La discusión en torno a la validez de la ley aprobada recientemente por el Congreso –y que no fue observada por el Gobierno, pese a que sus órganos técnicos así se lo sugirieron– sobre la entrada en vigencia en nuestro país del tratado sobre la imprenoscriptibilidad de los crímenes de guerra y de lesa humanidad abre la puerta a dos cuestiones de la mayor importancia para quienes nos dedicamos al ejercicio e investigación en el ámbito del derecho constitucional.
La primera, tiene que ver con el rol que cumple en nuestra especialidad el derecho internacional público en general, y el derecho internacional de los derechos humanos en particular. Actualmente, no es posible pensar –y mucho menos, ejercer– el derecho constitucional a la luz solo de nuestras normas constitucionales internas. Estas deben ser comprendidas en un escenario más amplio que incorpora no solo a las fuentes del derecho internacional, sino a su “gramática”, producto del amplísimo bagaje generado por las decisiones adoptadas por los órganos internacionales contenciosos, la costumbre internacional, y la doctrina (sin duda, cada vez más interesante y sofisticada).

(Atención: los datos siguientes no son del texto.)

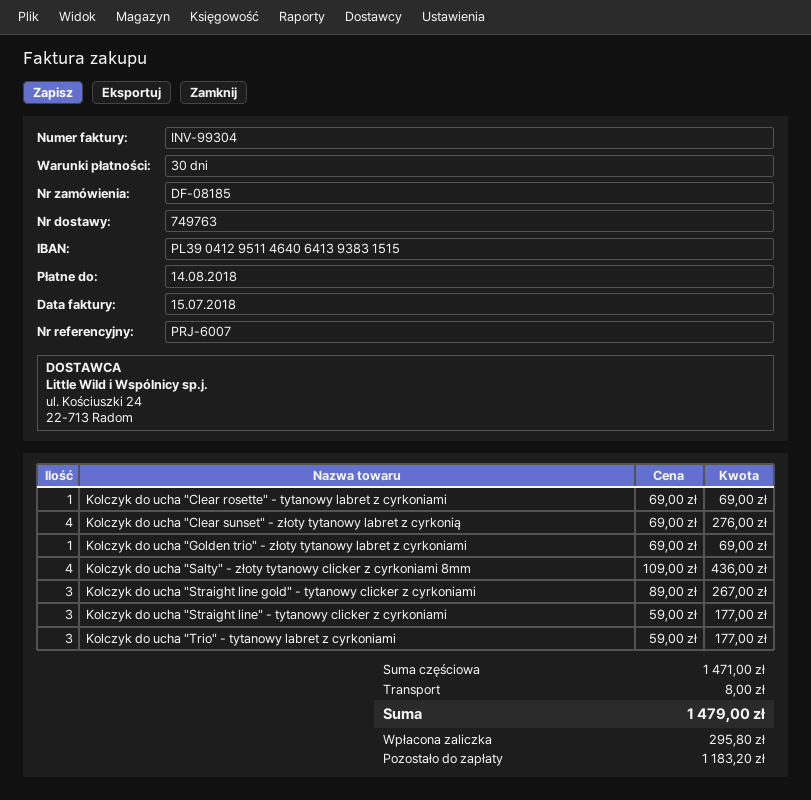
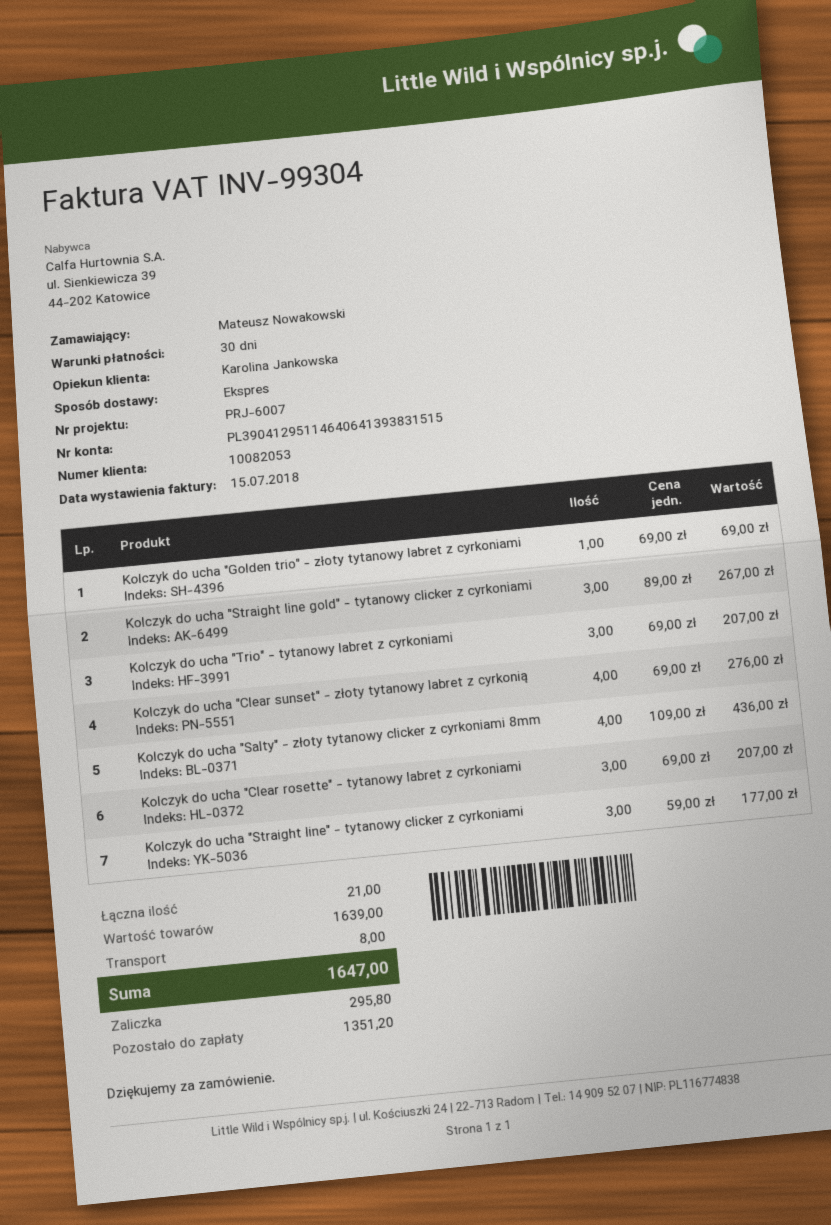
Kolczyk do ucha "Clear rosette" - tytanowy labret z cyrkoniami: 1 x 69.00 = 69.00 -> 3 x 69.00 = 207.00
Kolczyk do ucha "Trio" - tytanowy labret z cyrkoniami: 3 x 59.00 = 177.00 -> 3 x 69.00 = 207.00
subtotal: 1471.00 -> 1639.00
total: 1479.00 -> 1647.00
balance: 1183.20 -> 1351.20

Asimismo, el derecho constitucional local (DCL) se nutre de esta, pero no solo como un agente receptor, sino, y fundamentalmente, como un participe activo de un dialogo trasnacional que tiende a mayores y mejores prácticas para garantizar los derechos y promover una cultura jurídica armónica con los valores del pluralismo, la tolerancia, y la dignidad humana.
Por eso, diversos juristas hablan de un derecho constitucional internacional (DCI) o de una suerte de ius comune latinoamericano (Armin Von Bogdandy, por ejemplo) en el que se entrelaza el DCL y el DCI a la luz, en el caso de nuestra región, de las decisiones emanadas del sistema interamericano de derechos humanos. Los constitucionalistas debemos ser sensibles a esa nueva realidad e incorporar, como parte de nuestro canon, los elementos y factores más relevantes del DCI si queremos estar a la altura de los retos de nuestra especialidad.
La segunda cuestión sobre la que quiero llamar la atención tiene que ver con la forma cómo, de un tiempo a esta parte, venimos pensando el rol que le compete al Congreso en la formación y evolución del derecho. Al margen de su rol tradicional (como órgano creador de leyes), este poder del Estado ha asumido una función complementaria, según la cual también le corresponde definir cómo se deben interpretar las leyes. El Congreso, sin duda, es responsable de crear derecho, pero solo en lo que respecta a la aprobación de disposiciones normativas. La interpretación y aplicación de estas le corresponde a los órganos jurisdiccionales y administrativos.
En todo caso, la interpretación del Congreso -cuando se manifiesta a través de una ley que interpreta a su vez otra norma- es solo eso: una interpretación más que, en ningún caso, puede sobreponerse a la que realizan los intérpretes auténticos del derecho, esto es, los jueces. Digo esto, simplemente, para resaltar el hecho incuestionable que cuando el Congreso interpreta el sentido de un tratado internacional de derechos humanos, no convierte a su interpretación en el tratado. Su intervención en el debate jurídico se agota en simplemente señalar: este es mi punto de vista sobre su significado. La palabra final siempre la tendrán los jueces. Y estos deben preferir, mal que les pese a algunos, antes que la voz del legislador, la voz de la Constitución que es, en estricto, la del pueblo soberano.